Tatanan di Laut Tiongkok Selatan Mengacu pada Keamanan Kolektif dan Hukum Internasional

(PRNewsfoto/National Institute for South China Sea Studies, China)

Sanya, Tiongkok, (ANTARA/PRNewswire)- Di 5th Symposium on Global Maritime Cooperation and Ocean Governance, diadakan oleh Huayang Center for Maritime Cooperation and Ocean Governance, National Institute for South China Sea Studies, China Oceanic Development Foundation, serta Hainan Free Trade Port Research Institute, para pembicara berbagi perspektif tentang Tatanan di Laut Tiongkok Selatan. Menurut Dang Dinh Quy, mantan Wakil Menteri Luar Negeri Vietnam, Laut Tiongkok Selatan tengah menghadapi tantangan konvensional, seperti klaim wilayah kelautan dan militerisasi yang berlebihan, serta tantangan nonkonvensional, seperti perompakan, penangkapan ikan ilegal, tidak dilaporkan, dan tidak diregulasi (illegal, unreported, and unregulated/IUU), serta pencemaran lingkungan. Maka, negara-negara di sekitar Laut Tiongkok Selatan harus membuat konsensus yang melindungi keamanan laut. United Nations Convention on the Law of the Sea (UNCLOS) harus menjadi dasar hukum dalam mengatasi tantangan-tantangan kelautan. Siswanto Rusdi, Pendiri dan Direktur National Maritime Institute, Indonesia, menilai, Tiongkok adalah mitra dagang terbesar bagi Indonesia. Untuk itu, kedua negara harus bekerja sama. Indonesia juga dapat membentuk polisi perairan dengan mempelajari pengalaman negara-negara tetangga.

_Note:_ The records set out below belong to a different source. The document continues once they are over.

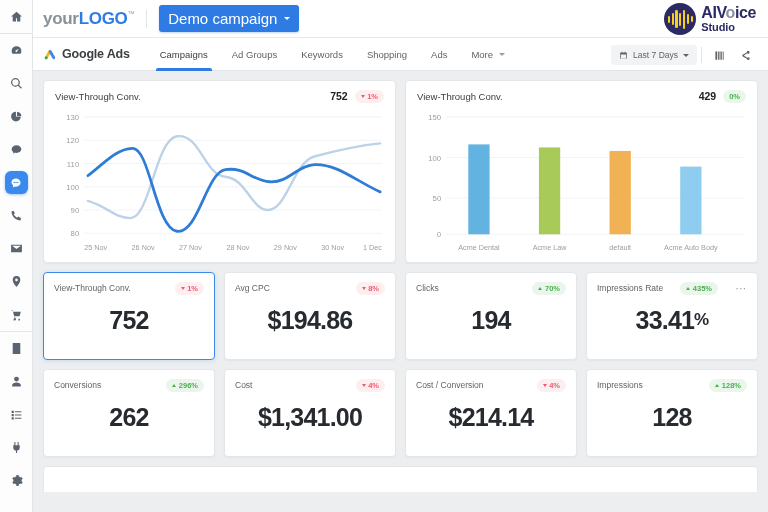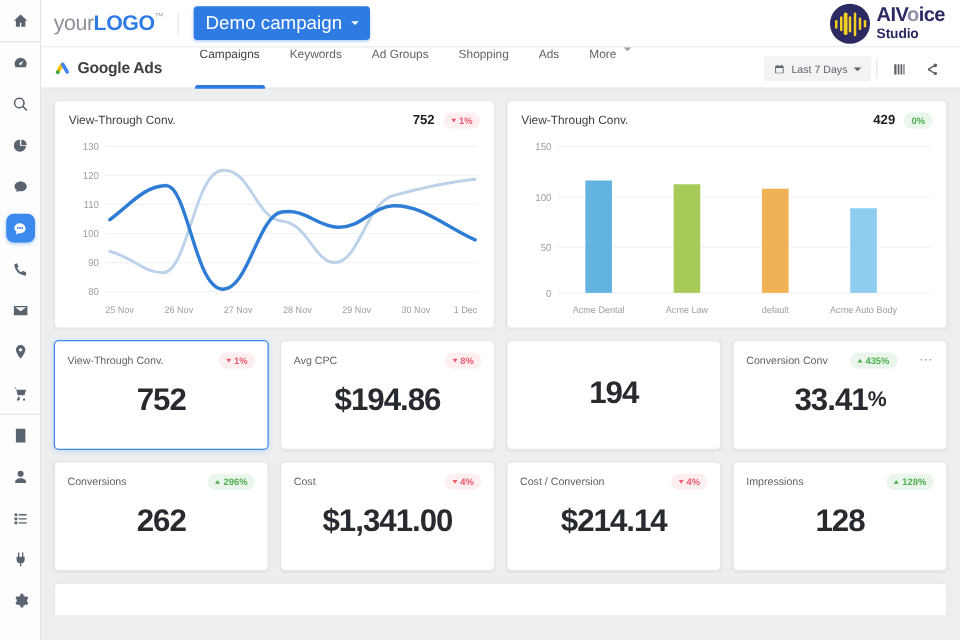"your" .logo .your { font-weight: 400 -> 700 }
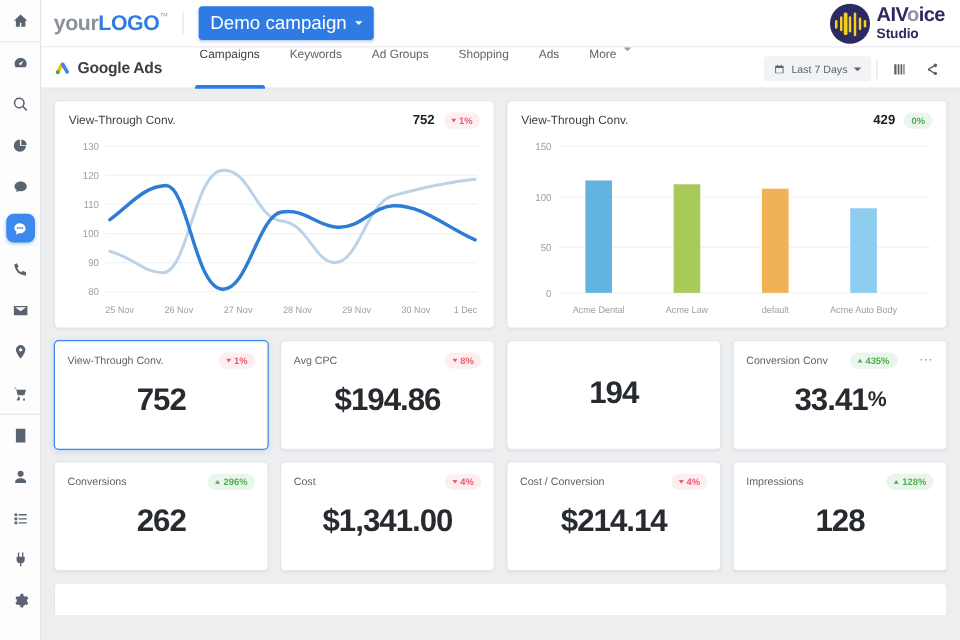"Campaigns" .tab { align-items: none -> center }
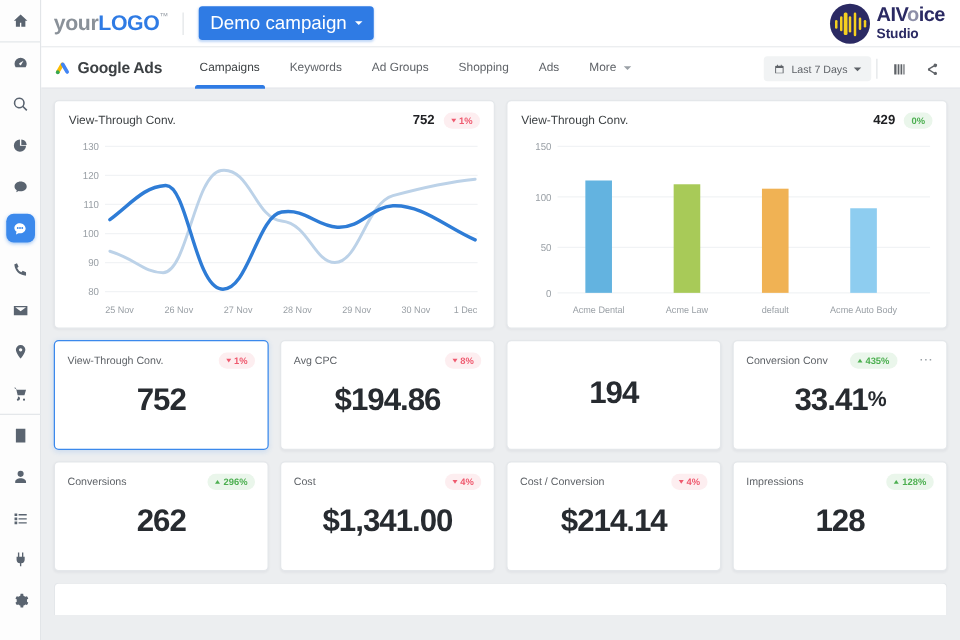"Keywords" div.tab { order: before "Ad Groups" -> after "Ad Groups" }
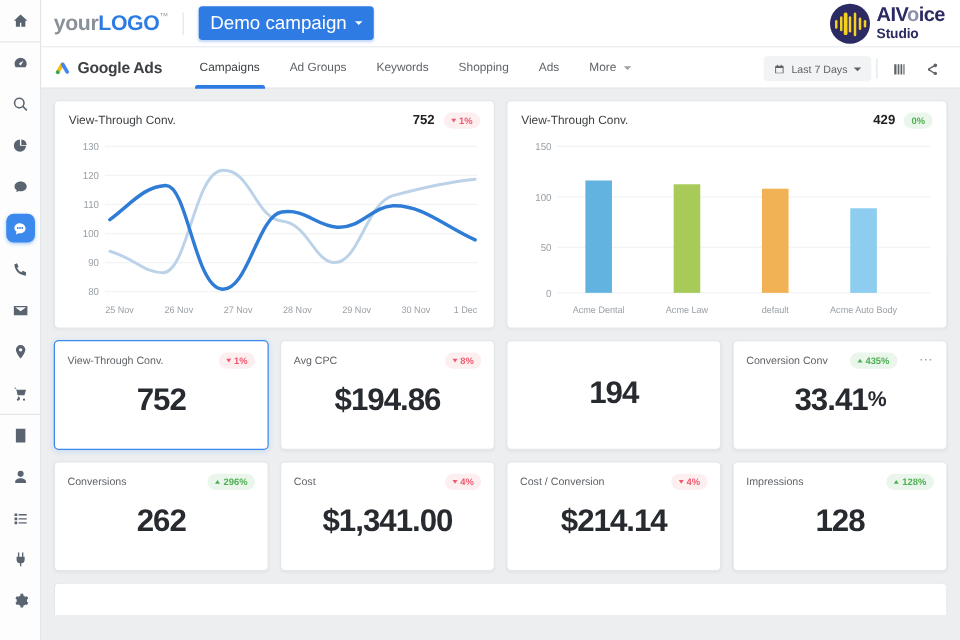"Clicks" div.kpi-head { html: none -> <div> <span>Clicks</span> <span> <span></span> <span>70%</span> </span> </div> }
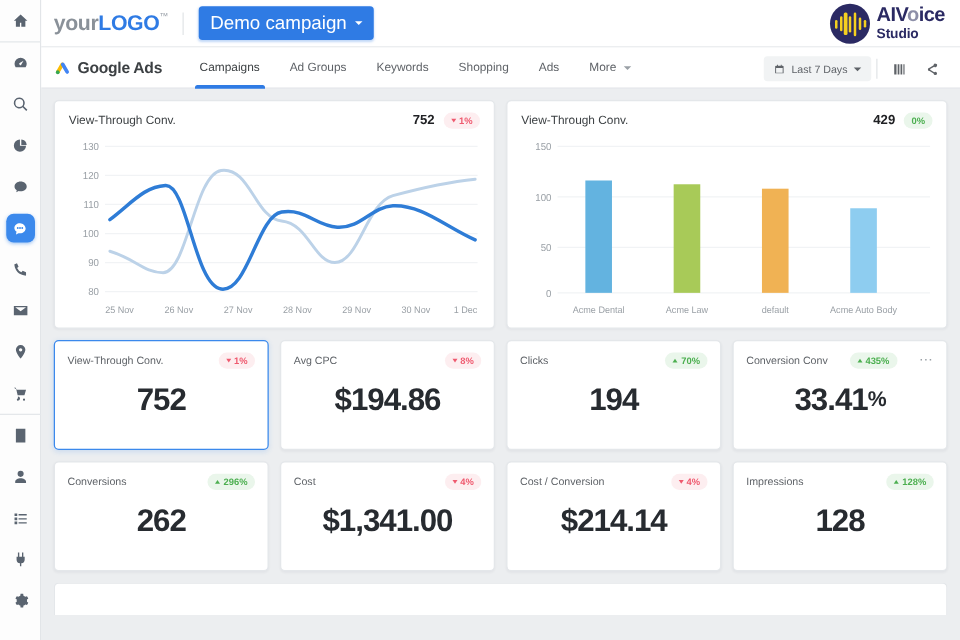"Conversion Conv" span.kpi-label { text: Conversion Conv -> Impressions Rate }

Zheng Zhihua, Associate Professor, Japan Research Center, Shanghai Jiao Tong University, menyatakan, sebagian besar negara di Pasifik Selatan telah menyelesaikan penetapan batas wilayah laut berdasarkan kesamaan regional. Negara-negara ini banyak menerapkan sejumlah praktik yang menyangkut klaim exclusive economic zones (EEZs) dan landas kontinen berdasarkan terumbu karang. Amerika Serikat, Perancis, dan Inggris juga menjalankan praktik serupa di Pasifik Selatan. Praktik-praktik yang berhubungan dengan klaim wilayah laut ini dapat menjadi referensi bagi wilayah Laut Tiongkok Selatan.

Menurut Zou Keyuan, Profesor Ilmu Hukum, Dalian Maritime University, Tiongkok, terdapat beragam cara untuk menyelesaikan sengketa, dan cara-cara legal merupakan salah satu opsi yang tersedia. Akibat perbedaan latar belakang kebudayaan di Asia Timur, mekanisme penyelesaian sengketa hukum regional hingga kini belum tersedia di Asia Pasifik. Maka, metode hukum seharusnya tidak terlalu diutamakan dalam penyelesaian sengketa di Laut Tiongkok Selatan.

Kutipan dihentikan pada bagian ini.